Your task is to copy the stretch of lines in the records below that begins with the line containing "(117, 263) none" and ends with the line containing "[345,722,372,731] time. ->", exactly as written, with nothing added.

- SOURCE INFORMATION:
☆ ☆ ☆ ☆
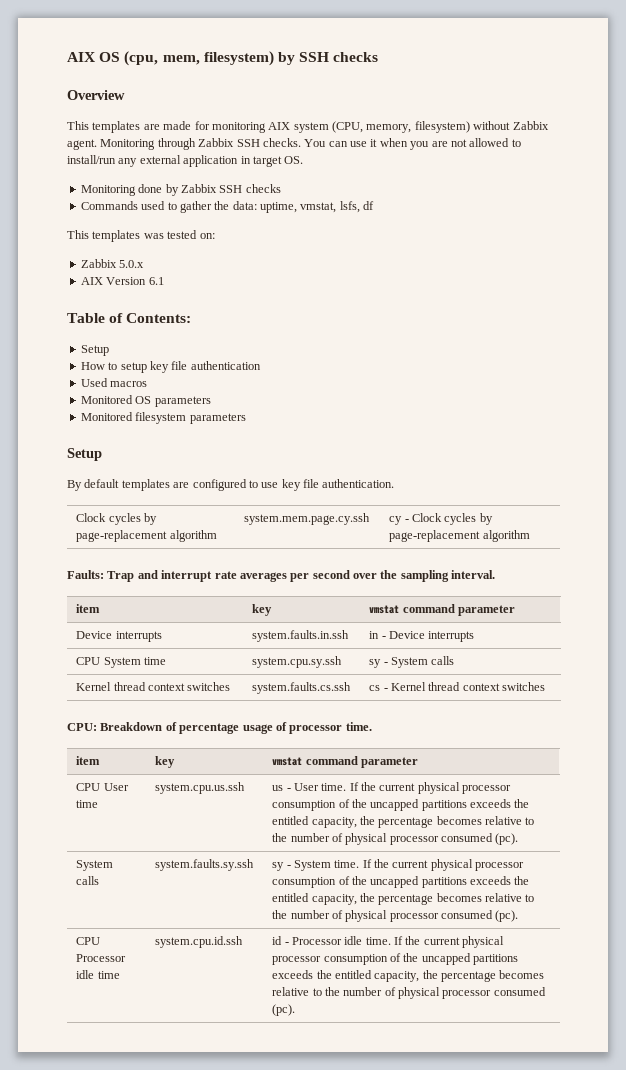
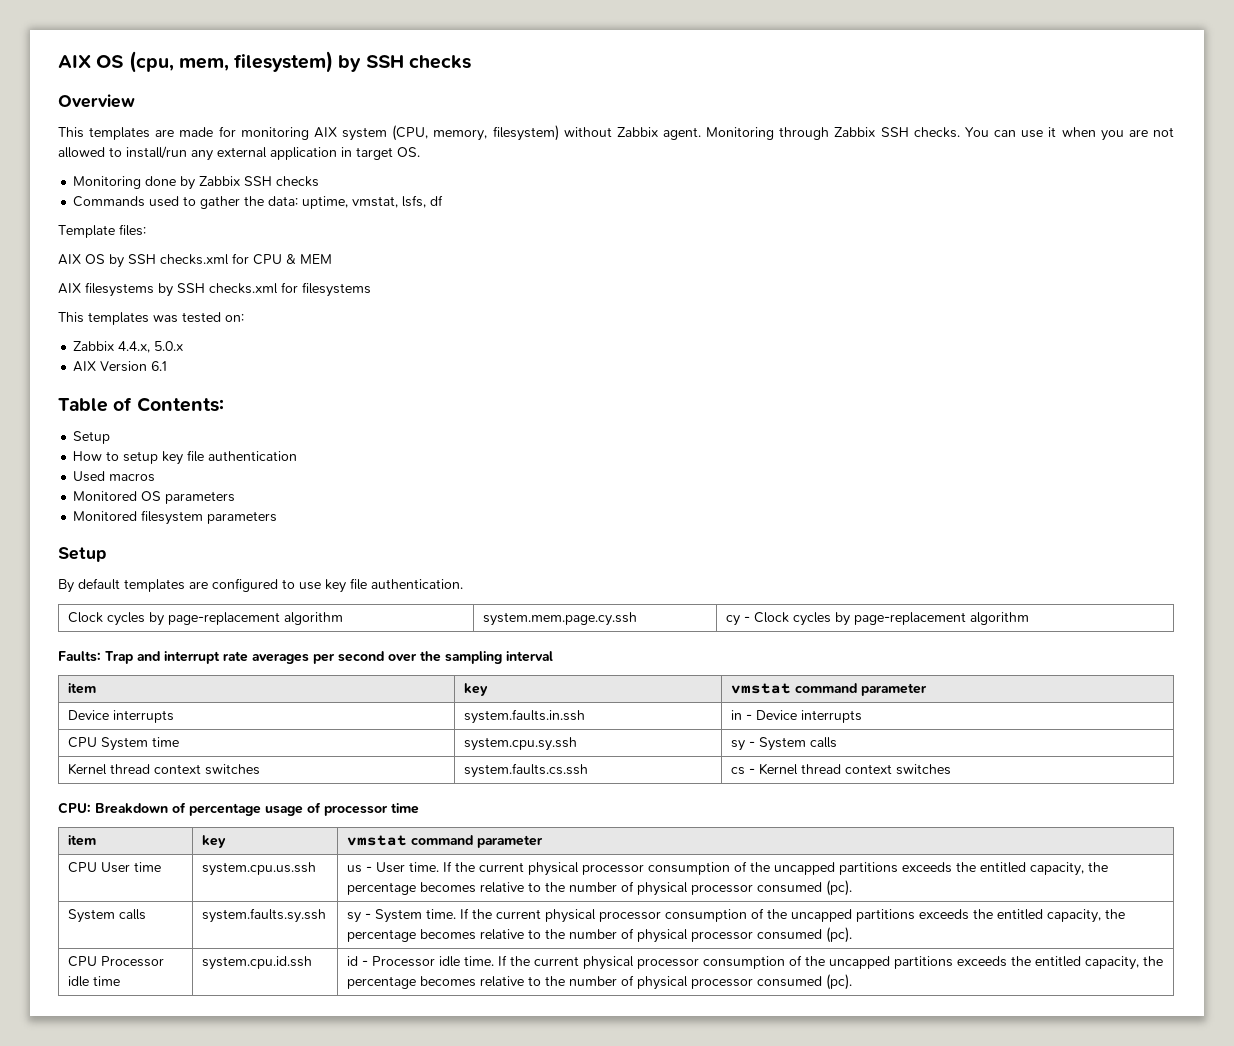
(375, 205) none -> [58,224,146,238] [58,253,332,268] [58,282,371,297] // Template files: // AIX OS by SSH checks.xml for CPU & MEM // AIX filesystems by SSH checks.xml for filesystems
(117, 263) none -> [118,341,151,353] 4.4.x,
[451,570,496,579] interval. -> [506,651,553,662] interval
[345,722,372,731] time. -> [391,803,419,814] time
☆ ☆ ☆ ☆
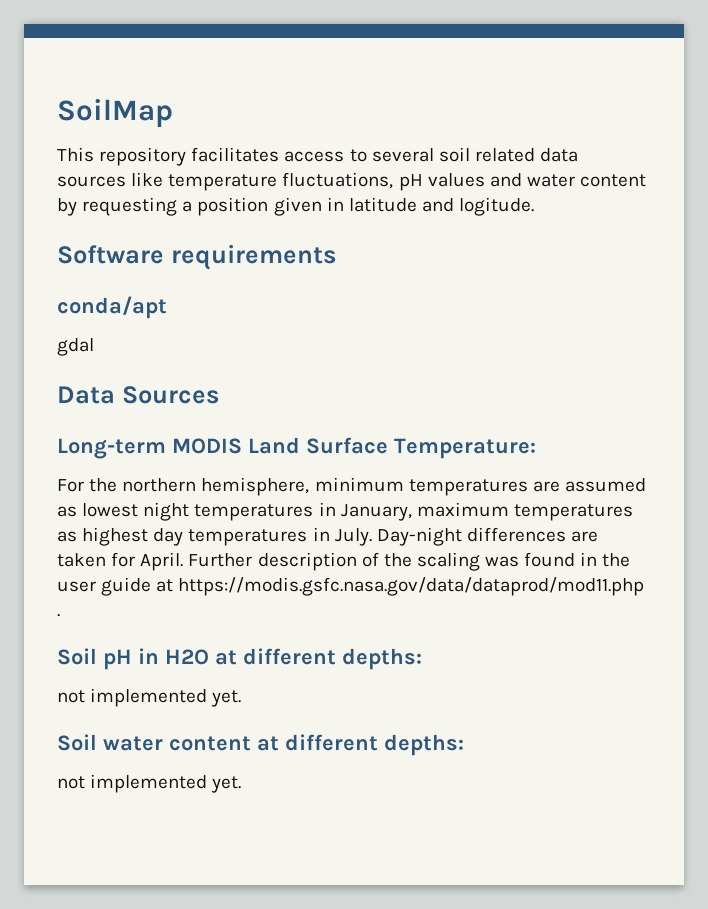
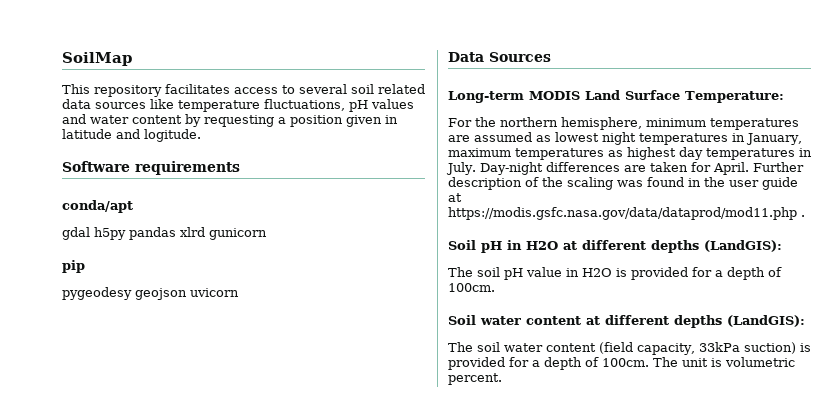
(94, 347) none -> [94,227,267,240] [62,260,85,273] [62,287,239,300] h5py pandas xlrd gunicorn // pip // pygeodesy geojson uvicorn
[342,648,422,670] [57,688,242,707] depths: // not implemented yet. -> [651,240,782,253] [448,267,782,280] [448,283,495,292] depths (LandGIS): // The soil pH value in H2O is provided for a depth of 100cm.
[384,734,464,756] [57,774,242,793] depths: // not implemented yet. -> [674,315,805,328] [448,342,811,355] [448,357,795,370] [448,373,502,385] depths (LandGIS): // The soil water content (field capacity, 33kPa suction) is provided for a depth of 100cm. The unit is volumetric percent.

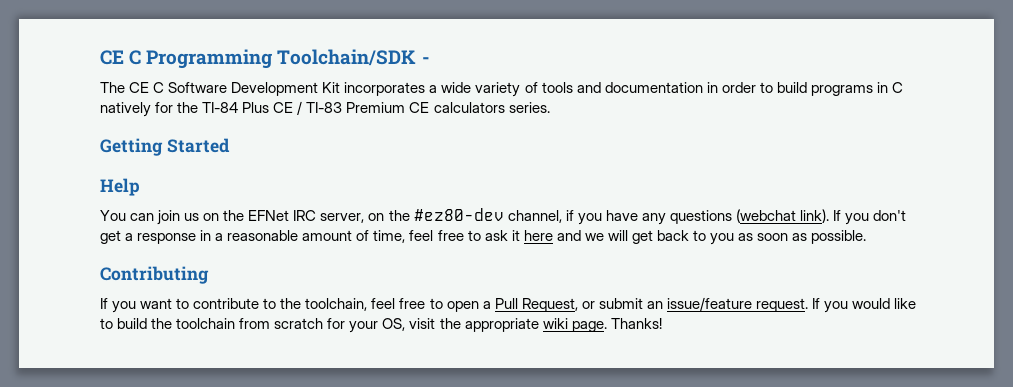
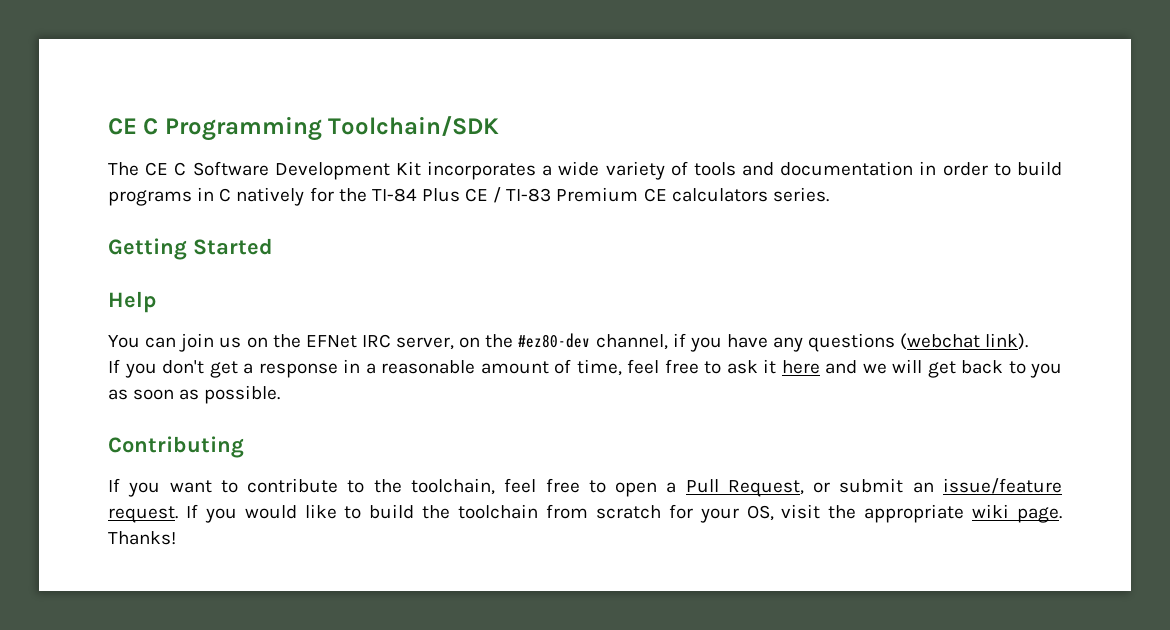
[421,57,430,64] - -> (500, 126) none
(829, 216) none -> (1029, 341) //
☆ ☆ ☆ ☆
- EXERCISE SOLUTION:
(117, 263) none -> [118,341,151,353] 4.4.x,
[451,570,496,579] interval. -> [506,651,553,662] interval
[345,722,372,731] time. -> [391,803,419,814] time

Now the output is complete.